RTL schematic diagram of the memristor synapse-coupled Morris–Lecar bi-neuron network implemented in Zynq xc7z020 FPGA board

To demonstrate the FPGA-based digital experimental results, the heterogeneous memristive bi-neuron network is considered. The parameters and initial values of two coupling neurons along with the memristor induction coefficient are assigned as those used in Fig. 4. Corresponding to the numerical results given in Fig. 4, the experimentally captured results for different values of memristor initial value \(\varphi _{0}\) are provided, as shown in Fig. 10, where for each memristor initial value, the phase plots of two coupling neurons and time sequences of two membrane potentials are overlapped on each picture by post-processing. One thing to note is that for the digitally circuit-implemented electronic bi-neuron network, all the parameters are dimensionless and have no physical meaning. Therefore, complex memristor initial-induced coexisting firing activities can be experimentally observed in such a memristive bi-neuron network. Generally ignoring the errors in amplitudes caused by same linear scaling, the experimental results in Fig. 10 well match with the numerical simulations in Fig. 4, indicating the feasibility of the digitally circuit-implemented electronic bi-neuron network. Analogously, the aforementioned numerical synchronous firing activities in the homogeneous memristive bi-neuron network can be also captured in the digitally circuit-implemented electronic bi-neuron network, which are omitted here.

Fig. 10
figure 10

FPGA-based experimentally captured results of memristor initial-induced infinitely many coexisting patterns for k = 0.2, the lefts are phase plots of neuron 1 in the \(I_{1}-V_{1}\) plane and neuron 2 in the \(I_{2}-V_{2}\) plane, the rights are time sequences of the membrane potentials \(V_{1}\) and \(V_{2}\)a periodic burster-5 bursting and periodic tonic-spiking for \(\varphi _{0}\) = \(-\,1\)b hyperchaotic bursting and hyperchaotic tonic-spiking for \(\varphi _{0}\) = \(-\,0.15\)c periodic bursting with quadruple burster-5 and periodic tonic-spiking for \(\varphi _{0}\) = 0.45 d chaotic bursting and chaotic tonic-spiking for \(\varphi _{0}\) = 1 e another periodic burster-5 bursting and periodic tonic-spiking for \(\varphi _{0}\) = 1.5 f hyperchaotic bursting and hyperchaotic tonic-spiking for \(\varphi _{0}\) = 3

6 Conclusions

A memristor synapse-coupled bi-neuron network was presented, which was completed by bidirectionally coupling two three-dimensional heterogeneous or homogeneous Morris–Lecar neurons with a memristor synapse. Due to the existence of a line equilibrium set, coexisting firing activities in the heterogeneous memristive bi-neuron network were explored, upon which initial-induced infinitely many firing patterns with extreme multistability were numerically disclosed.

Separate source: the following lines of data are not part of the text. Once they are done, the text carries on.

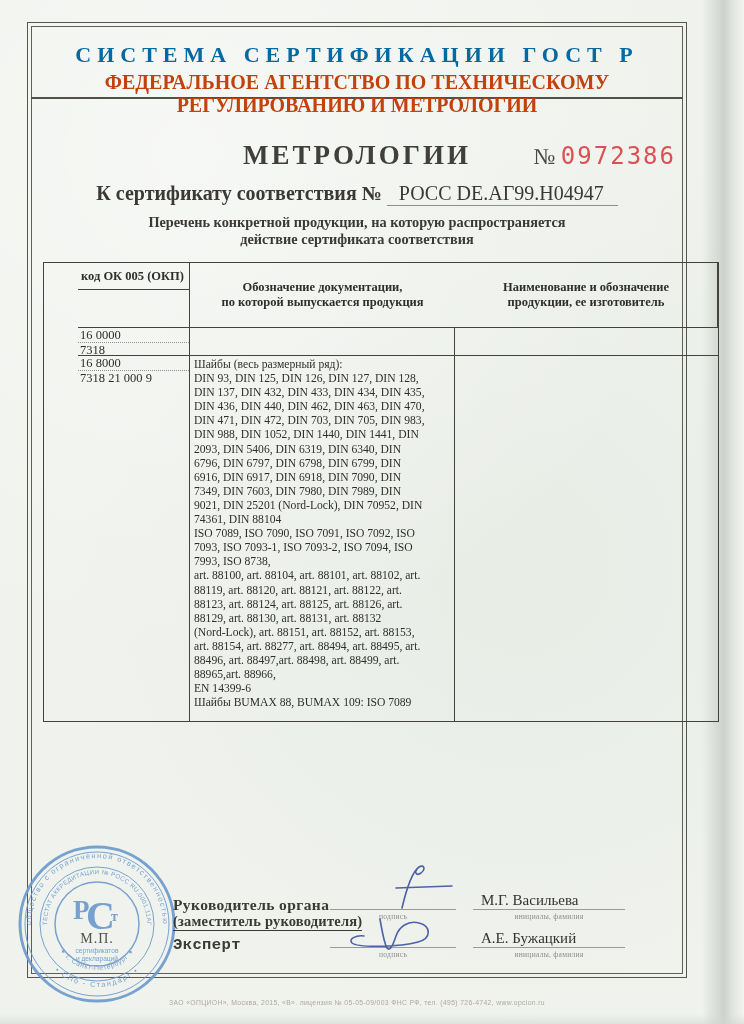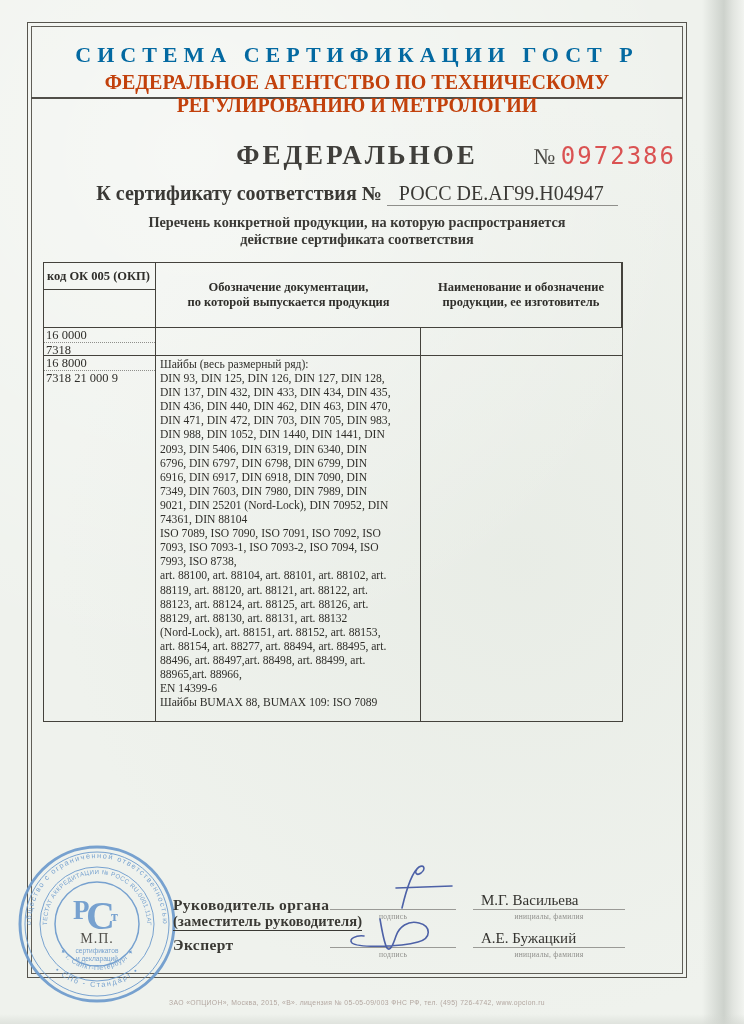--- a/index.html
+++ b/index.html
@@ -102,7 +102,7 @@
   <span class="digits">0972386</span>
 </div>
 
-<div class="abs title">ФЕДЕРАЛЬНОЕ</div>
+<div class="abs title">МЕТРОЛОГИИ</div>
 
 <div class="abs subtitle">
   <span class="lbl">К сертификату соответствия №</span>

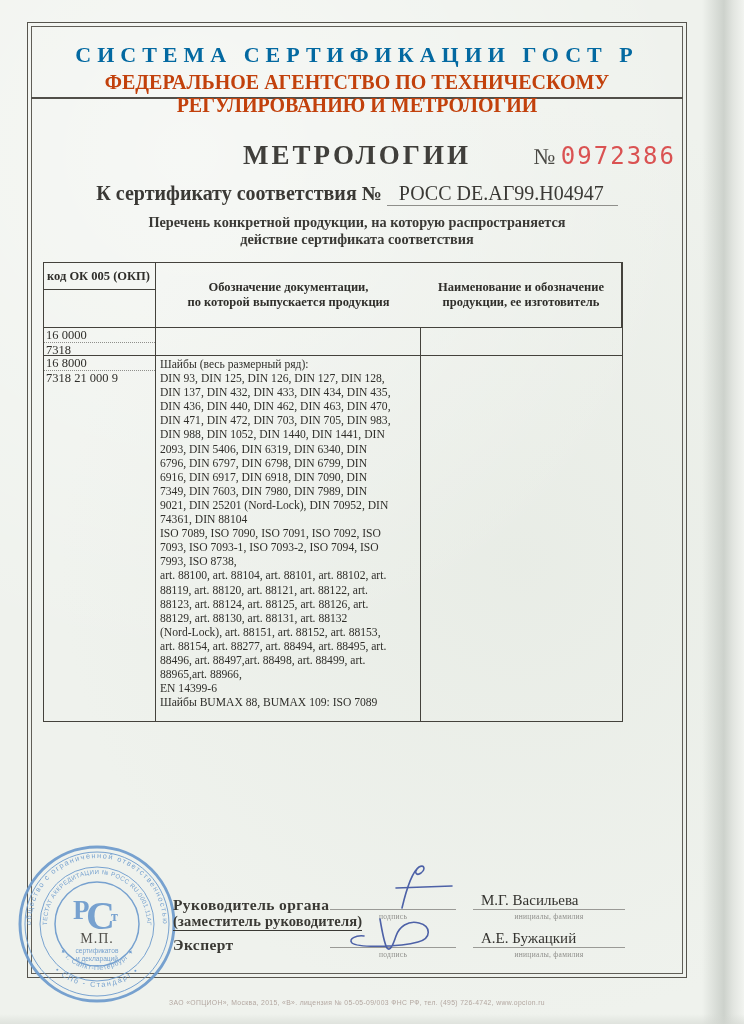--- a/index.html
+++ b/index.html
@@ -40,11 +40,11 @@
       font-size:14.3px;line-height:17px;color:#3a3935;white-space:pre-line;}
 
   
-  .cert-table{left:43px;top:262px;width:580px;height:460px;box-sizing:border-box;
+  .cert-table{left:43px;top:262px;width:676px;height:460px;box-sizing:border-box;
       border:1.8px solid #44423c;display:grid;
       grid-template-columns:112px 265px 1fr;
       grid-template-rows:65px 28px 1fr;
-      font-size:12.5px;color:#2f2e2a;}
+      font-size:12.5px;color:#2f2e2a;padding-left:34px;}
   .cell{border-right:1px solid #44423c;border-bottom:1px solid #44423c;box-sizing:border-box;overflow:hidden;}
   .cell.last{border-right:none;}
   .hdr{font-weight:bold;}

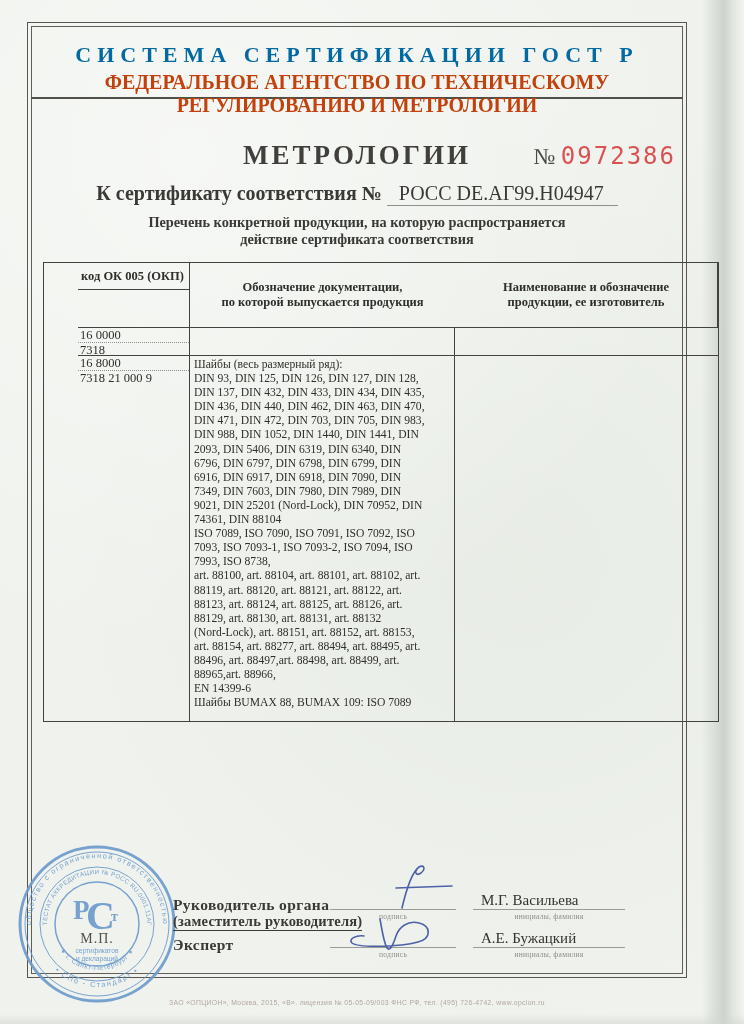--- a/index.html
+++ b/index.html
@@ -62,7 +62,7 @@
   .role1{left:173px;top:896px;font-size:15.5px;font-weight:bold;color:#3a3934;letter-spacing:.4px;}
   .role1b{left:173px;top:913px;font-size:14.5px;font-weight:bold;color:#3a3934;letter-spacing:.2px;
       border-bottom:1.6px solid #3a3934;padding-bottom:0;}
-  .role2{left:173px;top:936px;font-size:15.5px;font-weight:bold;color:#3a3934;letter-spacing:.4px;}
+  .role2{left:173px;top:936px;font-size:15.5px;font-weight:bold;color:#3a3934;letter-spacing:.4px;font-family:Liberation Mono, monospace;}
   .sigline{height:1px;background:#9a9a96;}
   .sig1-line{left:330px;top:909px;width:126px;}
   .name1-line{left:473px;top:909px;width:152px;}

Meanwhile, synchronous firing activities in the homogeneous memristive bi-neuron network were investigated. It can be found theoretically and numerically that the two coupling neurons are easier to completely synchronize for more negative memristor initial value along with larger induction coefficient, but their synchronous firing activities can be affected by the initial values of two coupling neurons. Furthermore, a digitally circuit-implemented electronic bi-neuron network was designed using FPGA and the memristor initial-induced coexisting firing activities were captured to experimentally confirm the numerical plots. The investigations for memristor synapse-coupled bi-neuron network can provide some new insights for understanding the actual firing activities of neuron-based complex network. Moreover, when a multiplayer or chain neural network is modeled by the Morris–Lecar neurons, what kinds of the collective behaviors, for example, chimera state [54], will be encountered in the network involved field coupling, or/and noise, or/and chemical autapse [55, 56], which could be considered for future research issues.